Treffen der österreichischen Satsang-Gruppe in der Quelle, 15.- 18.11.2012 - Edith


  1. Religiöse Traditionen haben Sicherheit gegeben und waren ein Weg des Suchens. Wenn sie jetzt in ihrer Bedeutung zu Ende gehen, wie können wir Menschen dann konkrete Hoffnung finden? Wie können wir erfahren, dass das Leben Einheit, Vielfalt und das Gute ist? Wie können wir erfahren, dass wir nicht nur Sternenstaub, sondern geliebt und gewollt sind?
  2. Spirituelle Praxis bedeutet für uns ganz besonders „reading the signs of the time“. Spirituelle Praxis führt uns zu einer Haltung des Zuhörens und Verstehens (compassion). Aus dem Zuhören nehmen wir eine Haltung ein. Weisheit läßt uns richtig handeln: appraisal -> wisdom responds -> responsibility.
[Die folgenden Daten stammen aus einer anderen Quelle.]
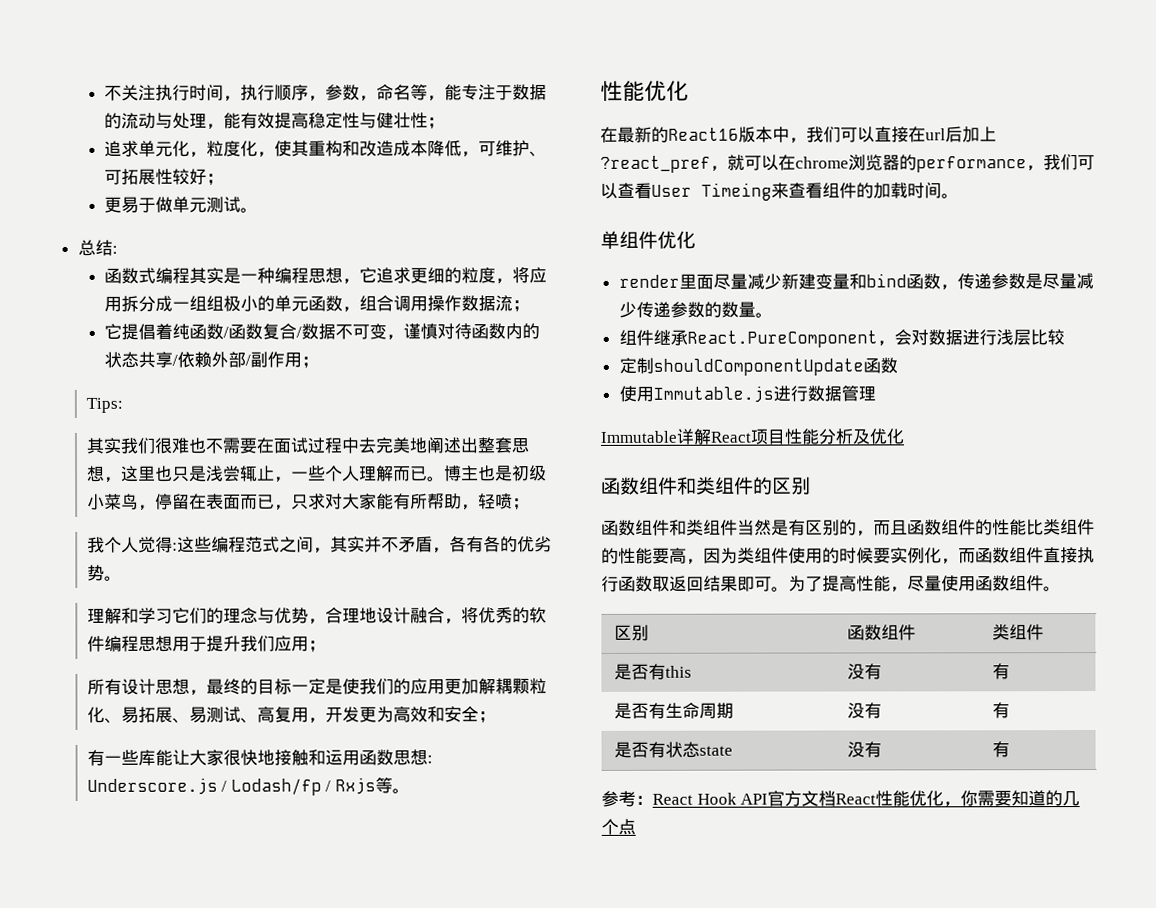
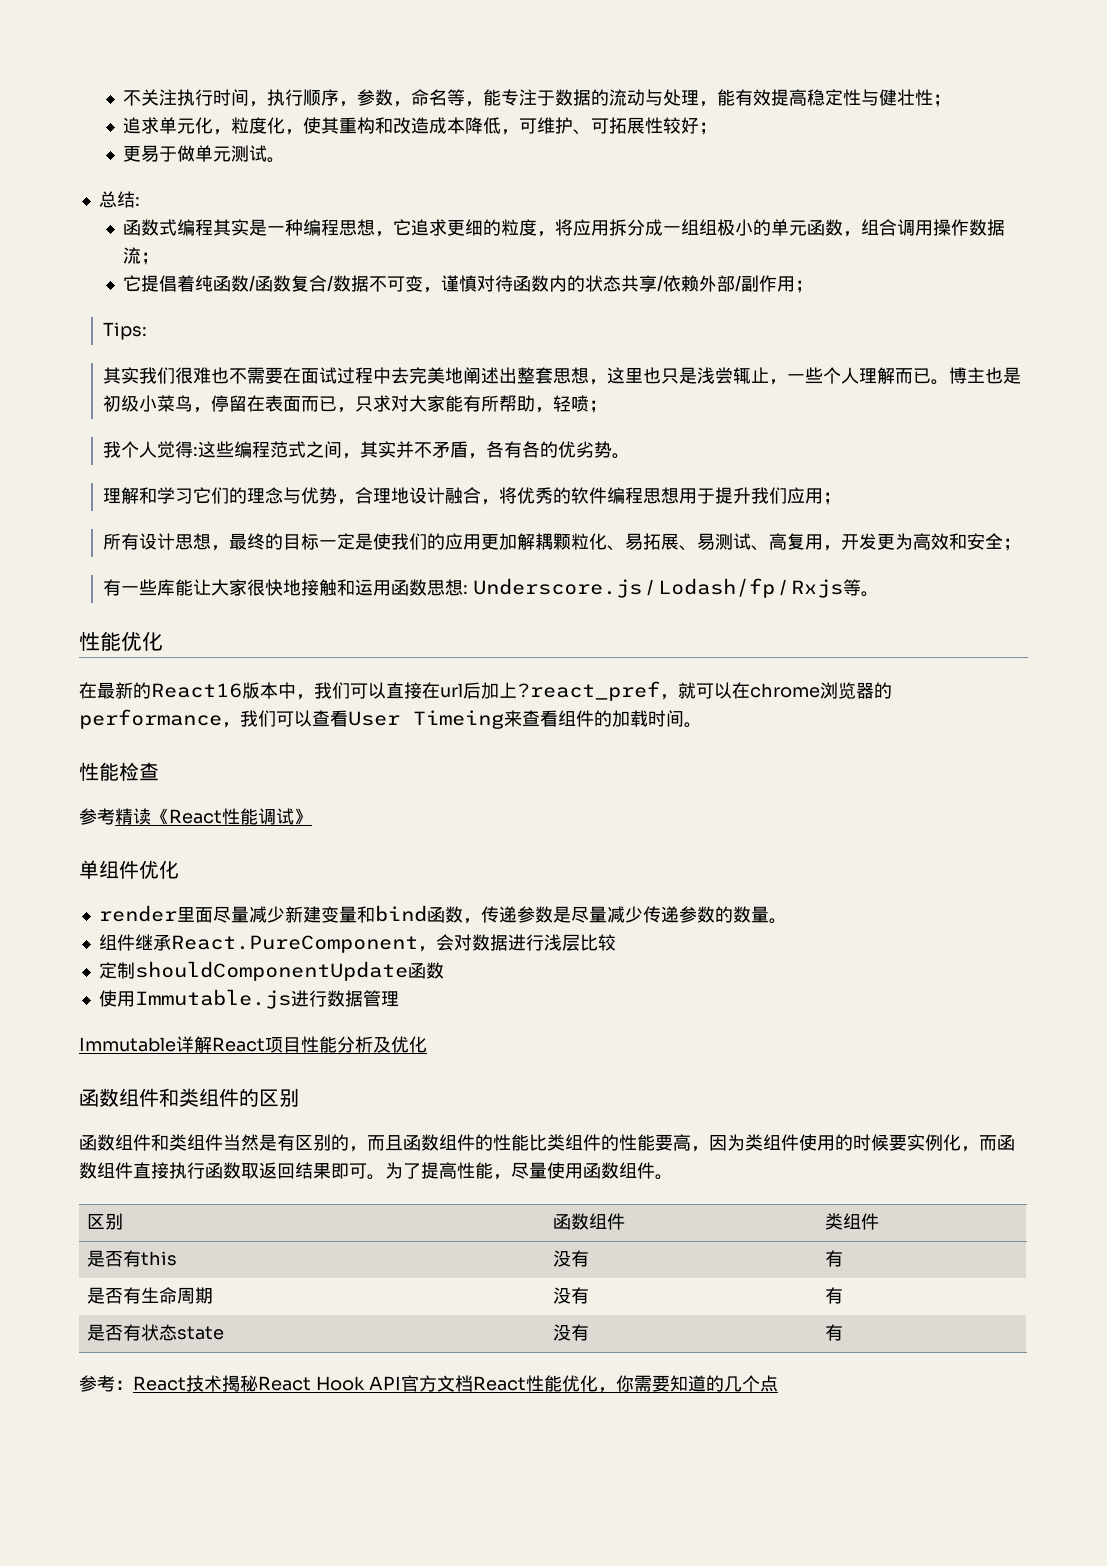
(959, 196) none -> [79,762,159,781] [79,808,312,825] // 性能检查 // 参考精读《React性能调试》
(693, 799) none -> [186,1375,311,1392] 技术揭秘React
  3. Zuhören, innehalten, lauschen auf die leise Stimme des göttlichen Geheimnisses. Um zu hören, müssen wir in unserem Inneren Platz machen. Oft stehen uns dabei Ehrgeiz und Angst im Wege. Wir wollen nicht zu den „Losern“ gehören. Innehalten -> lauschen -> vom Geheimnis berührt, meines tun (ungeachtet meines Ehrgeizes). Wie weit gehe ich dabei?

Für mich persönlich kurz gefasst:
Üben von Achtsamkeit und Meditation – Lauschen – vom Geheimnis berührt, meine Aufgabe unbeirrt tun.